I have to give the authors credit for presenting a concept that is currently worrying every state in the world. According to Strauss (2020), unemployment rates rise daily and subject people to sufferings and economic distress. Governments cushioning people through relief payments is becoming tricky if they cannot collect revenues too. The effects on the social life and economics of the country are highlighted. Poverty is difficult to handle, and the state could use this article as a revelation to their plans. Despite the excellent approach to highlight Australians’ plight, the article needed to incorporate every factor that may lead to a twist in the economic situation shortly. These would include the likely increased earnings by the people if more employment opportunities were explored. The methods applied by the government to revive the economy also differed and never brought in better results over time. I would also have considered how this trend changed over the last year by bringing in the monthly analysis of drops in employment and earnings. Doing so would reveal the critical concepts that the government needs to handle as they revive the economy.

References

Australian Government, no date, Analysis of Australia’s food security and the COVID-19 pandemic, Web.

Balleer, A, Link, S, Menkhoff, M, Zorn, P 2020, Demand or supply? Price adjustment during the COVID-19 pandemic, CESifo Working Paper No. 8394. Web.

Bardy, D.J 2021, JobSeeker cut to plunge Canberrans into poverty, new analysis, Canberra Times, Web.
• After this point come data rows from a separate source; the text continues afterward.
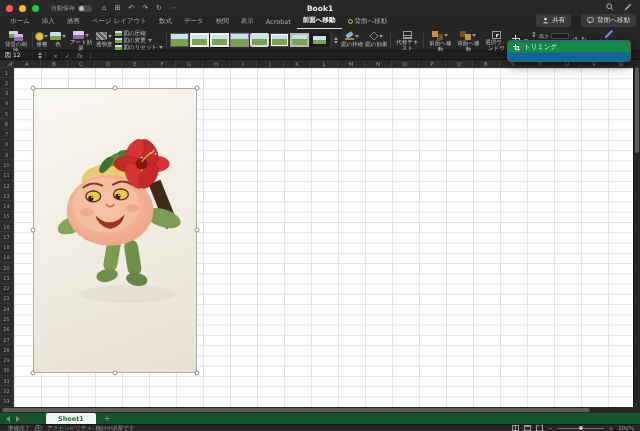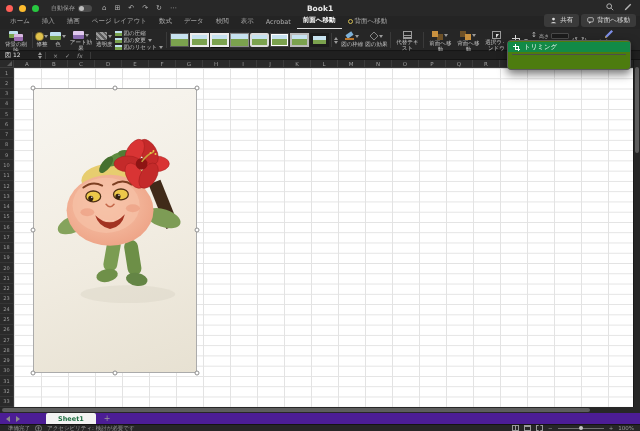--- a/index.html
+++ b/index.html
@@ -20,7 +20,7 @@
 .tab{font-size:6.5px;color:#ababab;padding:2px 6px 3px;white-space:nowrap;display:flex;align-items:center;gap:2px}
 .tab.active{color:#fff;font-weight:bold;border-bottom:1.5px solid #dedede}
 .bulb{width:5px;height:5px;border:1px solid #d3bd55;border-radius:50%;display:inline-block}
-.pillbtns{position:absolute;right:4px;top:14px;display:flex;gap:2px}
+.pillbtns{position:absolute;right:4px;top:14px;display:flex;gap:10px}
 .pill{display:flex;align-items:center;gap:3px;background:#3a3a3a;border-radius:3px;padding:2px 6px;font-size:6.5px;color:#ddd}
 
 .ribbon{position:absolute;left:0;top:29px;right:0;height:22px;background:#262626;border-bottom:1px solid #161616}

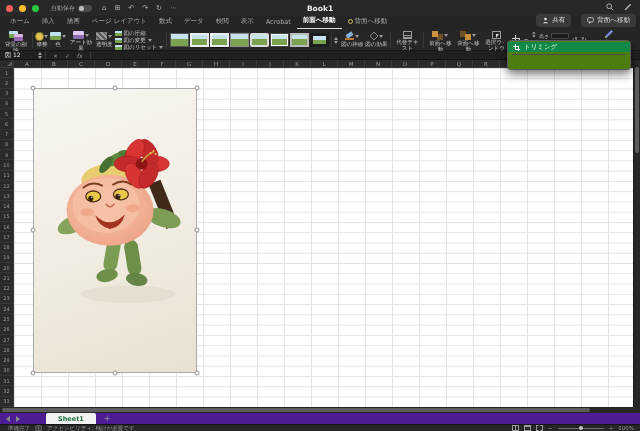--- a/index.html
+++ b/index.html
@@ -108,7 +108,7 @@
 .zknob{position:absolute;left:21px;top:-2px;width:4px;height:4px;border-radius:50%;background:#c4c4c4}
 .acc{width:7px;height:7px;flex:none}
 
-.menu{position:absolute;left:507px;top:40px;width:124px;background:#4d7c0f;border:1px solid #5a5a5a;border-radius:4px;box-shadow:0 4px 10px rgba(0,0,0,.55);padding:1px 0 12px;z-index:60}
+.menu{position:absolute;left:507px;top:40px;width:124px;background:#0369a1;border:1px solid #5a5a5a;border-radius:4px;box-shadow:0 4px 10px rgba(0,0,0,.55);padding:1px 0 4px;z-index:60}
 .menu-item{height:10px;display:flex;align-items:center;gap:4px;padding:0 5px;font-size:6.5px;color:#e6e6e6;white-space:nowrap}
 .menu-item.selected{background:#128a47;color:#fff}
 .menu-sep{height:1px;background:#4d4d4d;margin:2px 4px}

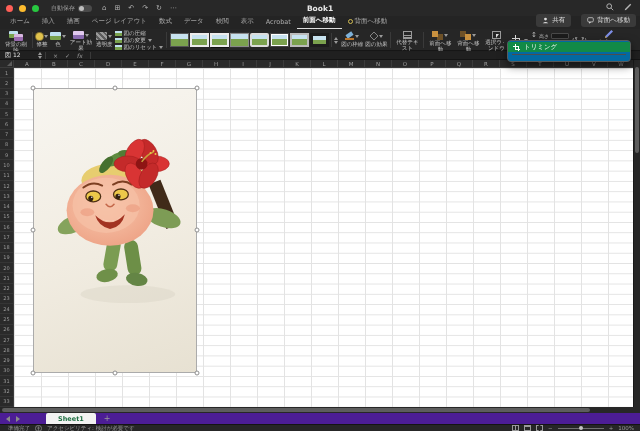--- a/index.html
+++ b/index.html
@@ -90,7 +90,7 @@
 .hscroll{position:absolute;left:0;right:0;top:407px;height:6px;background:#272727;z-index:12}
 .hthumb{position:absolute;left:2px;top:1px;width:588px;height:4px;background:#5d5d5d;border-radius:2px}
 
-.sheetbar{position:absolute;left:0;top:413px;right:0;height:11px;background:#4c1d95;display:flex;align-items:stretch}
+.sheetbar{position:absolute;left:0;top:413px;right:0;height:11px;background:#14532d;display:flex;align-items:stretch}
 .navarrows{display:flex;align-items:center;gap:6px;padding:0 6px}
 .tri{width:0;height:0}
 .tri.left{border-top:3px solid transparent;border-bottom:3px solid transparent;border-right:4px solid #8a8a8a}

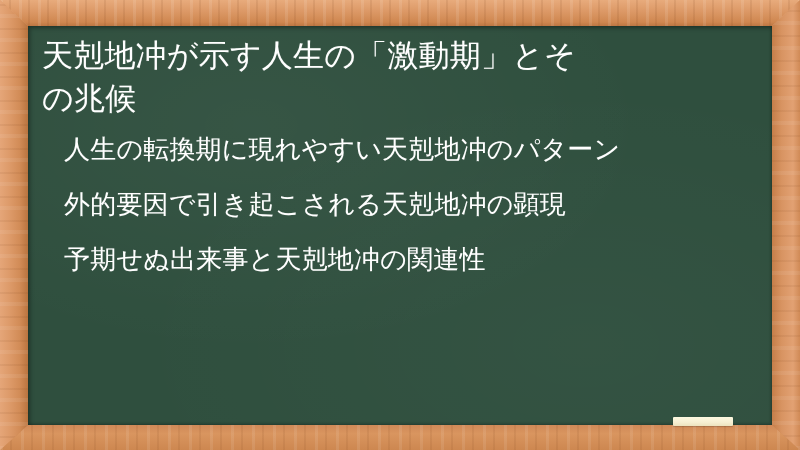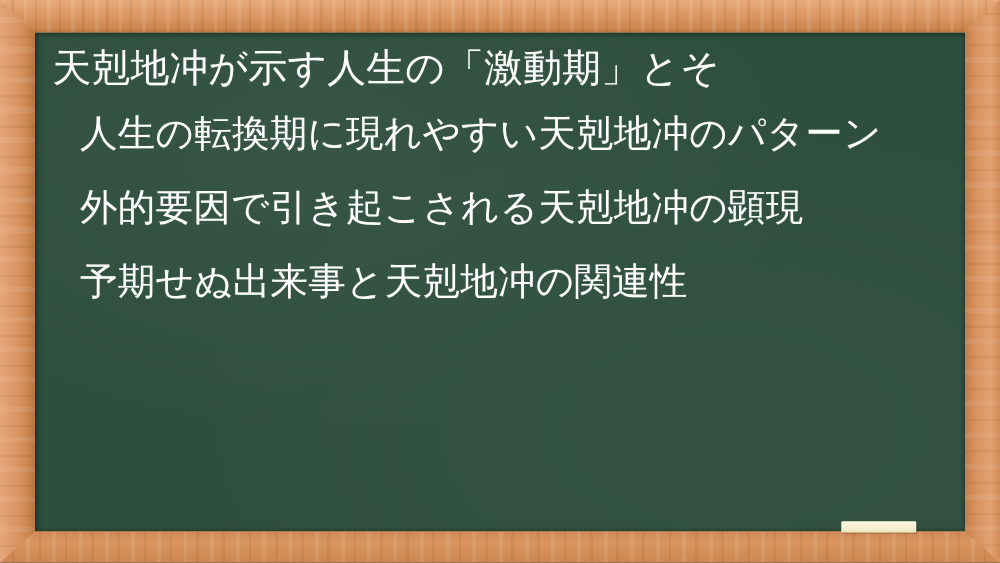--- a/index.html
+++ b/index.html
@@ -190,6 +190,7 @@
 
       <h1 id="title">
         <span>天剋地冲が示す人生の「激動期」とそ</span><br>
+        <span>の兆候</span>
       </h1>
 
       <ul id="bullet-list">

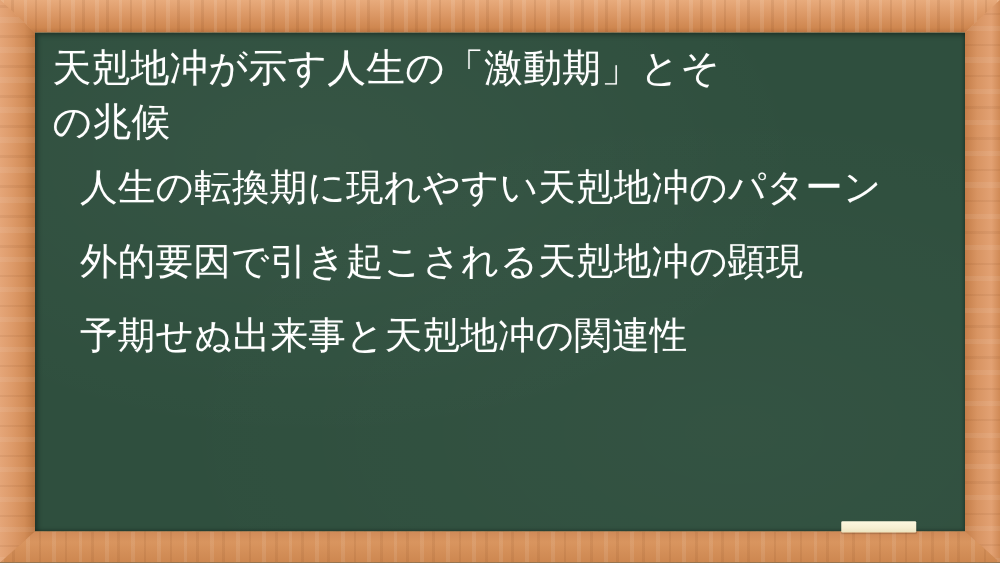--- a/index.html
+++ b/index.html
@@ -155,7 +155,7 @@
   }
   #bullet-list li {
     color: #ffffff;
-    font-size: 30px;
+    font-size: 26px;
     line-height: 1.0;
     margin: 0 0 29px 0;
     letter-spacing: 0.2px;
BBC News 2021a, COVID: Brisbane lockdown ends ahead of Easter weekend, Web.

BBC News 2021b, UN: Covid jobs crisis ‘most severe’ since the 1930s, Web.

Gilfillan, G 2020, COVID-19: Labour market impacts on key demographic groups, industries and regions, Web.

Kawol, W and Nordt, C 2020, COVID-19, unemployment, and suicide, Lancet Psychiatry, Vol. 7, Iss. 5, pp. 389-390. Web.

Strauss, D 2020, Hidden joblessness threatens economic recovery in US and Europe, Financial Times. Web.

Visontay, E 2021, End of December more realistic target for all Australians to get Covid vaccine, AMA says. The Guardian, Web.